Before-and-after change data
==========
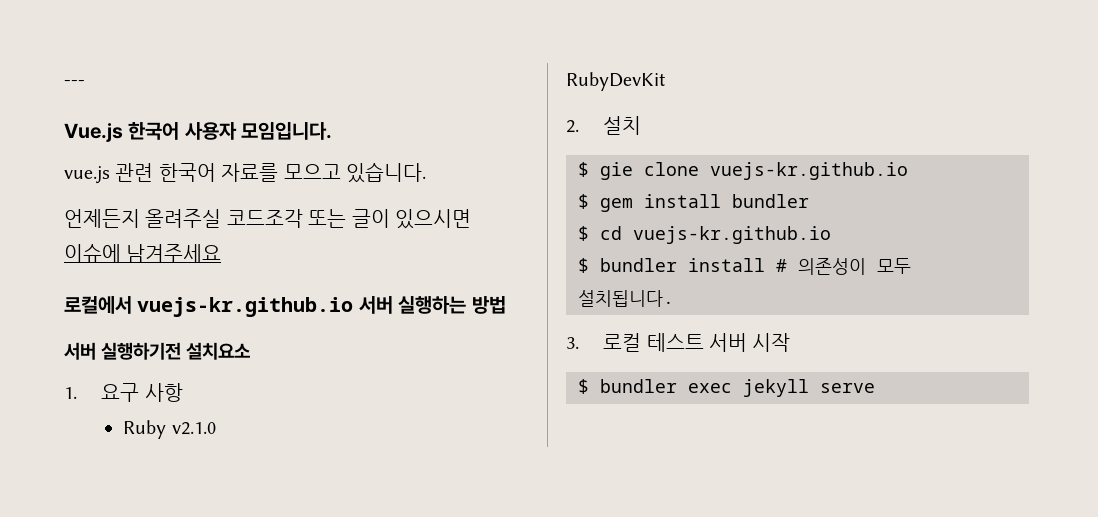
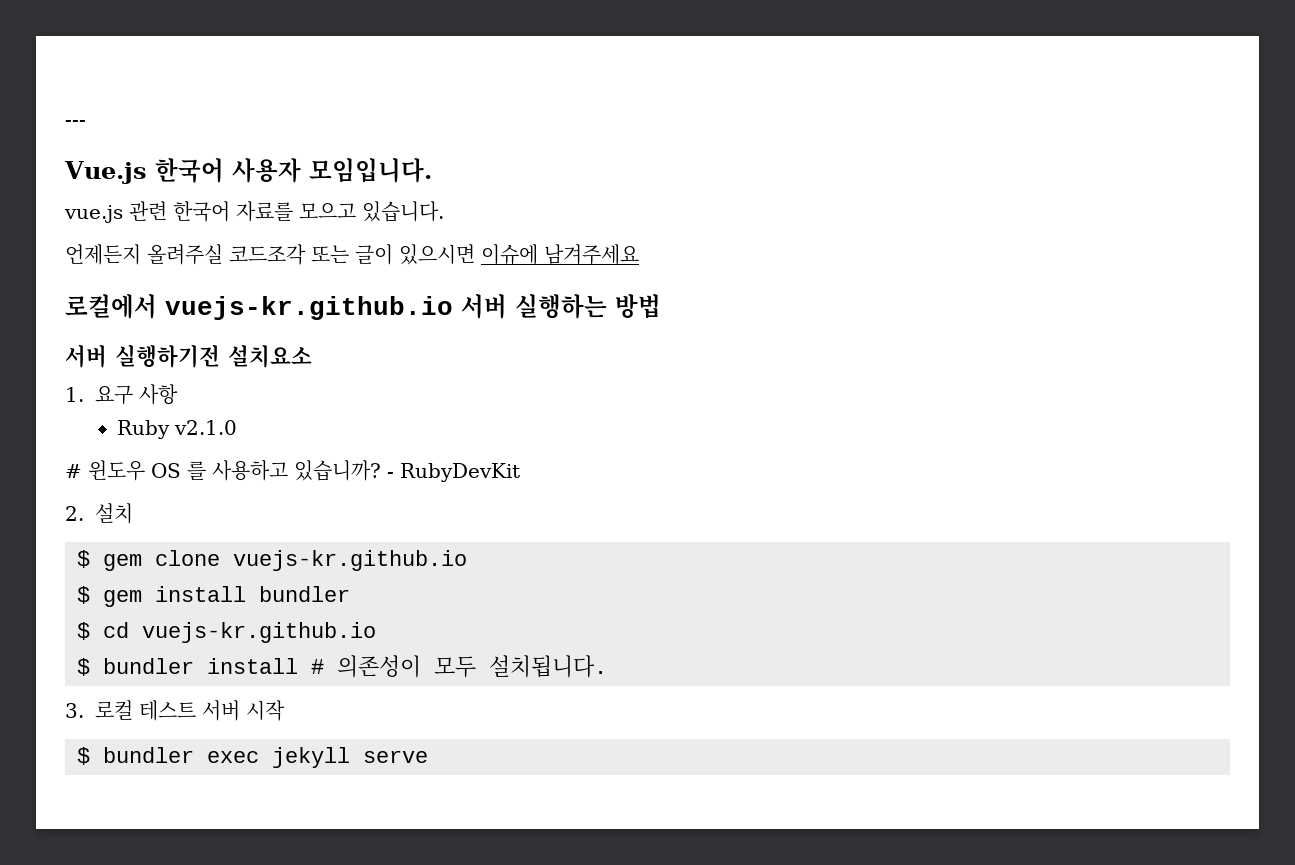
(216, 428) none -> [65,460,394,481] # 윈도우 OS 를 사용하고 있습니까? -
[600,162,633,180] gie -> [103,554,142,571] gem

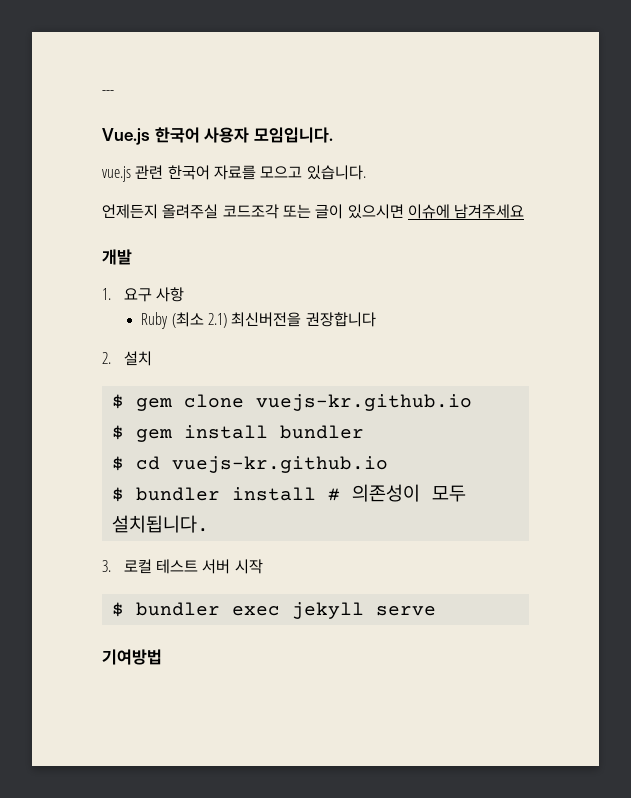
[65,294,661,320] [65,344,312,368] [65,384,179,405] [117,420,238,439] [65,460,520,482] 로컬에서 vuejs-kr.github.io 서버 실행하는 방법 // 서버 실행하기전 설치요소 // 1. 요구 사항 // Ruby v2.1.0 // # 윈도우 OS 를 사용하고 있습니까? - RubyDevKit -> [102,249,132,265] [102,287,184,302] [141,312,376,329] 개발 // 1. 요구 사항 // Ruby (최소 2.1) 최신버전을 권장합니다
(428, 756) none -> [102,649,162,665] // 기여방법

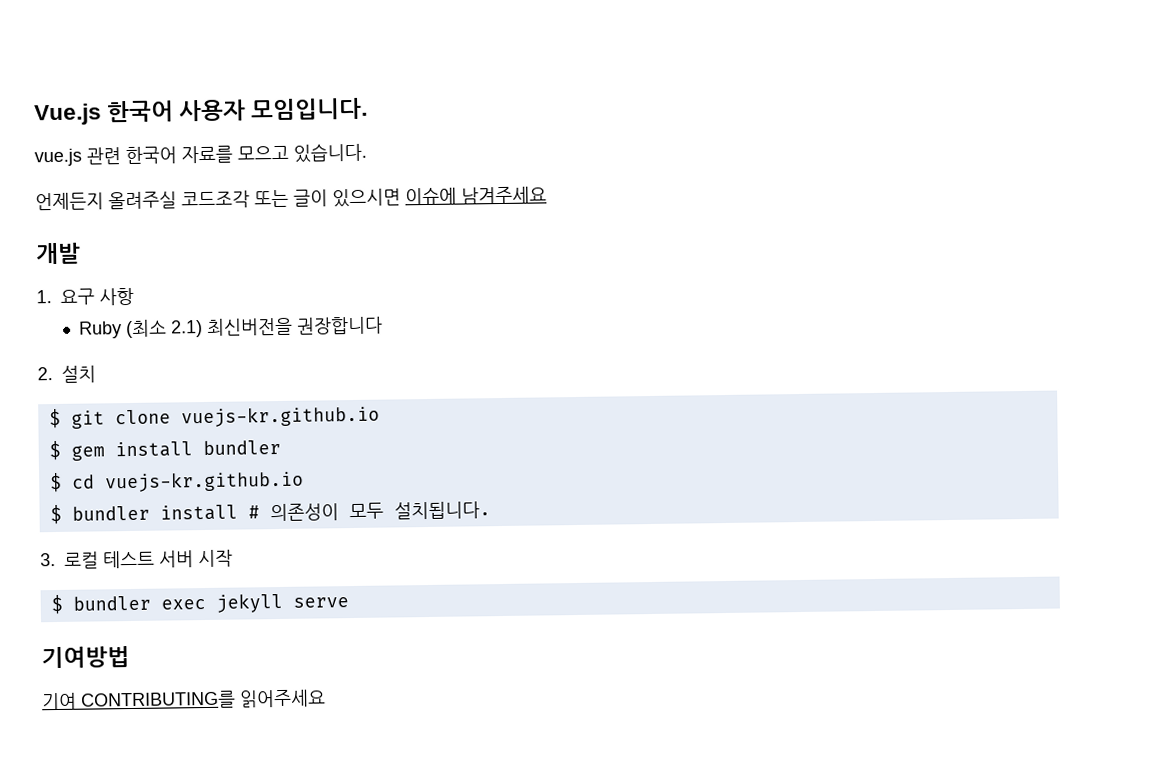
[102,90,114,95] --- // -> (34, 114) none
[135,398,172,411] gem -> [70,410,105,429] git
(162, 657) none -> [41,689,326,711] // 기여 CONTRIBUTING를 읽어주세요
==========
-- Required work --
Copy every line of the data that carries the word "none".

-- Response to the task --
(216, 428) none -> [65,460,394,481] # 윈도우 OS 를 사용하고 있습니까? -
(428, 756) none -> [102,649,162,665] // 기여방법
[102,90,114,95] --- // -> (34, 114) none
(162, 657) none -> [41,689,326,711] // 기여 CONTRIBUTING를 읽어주세요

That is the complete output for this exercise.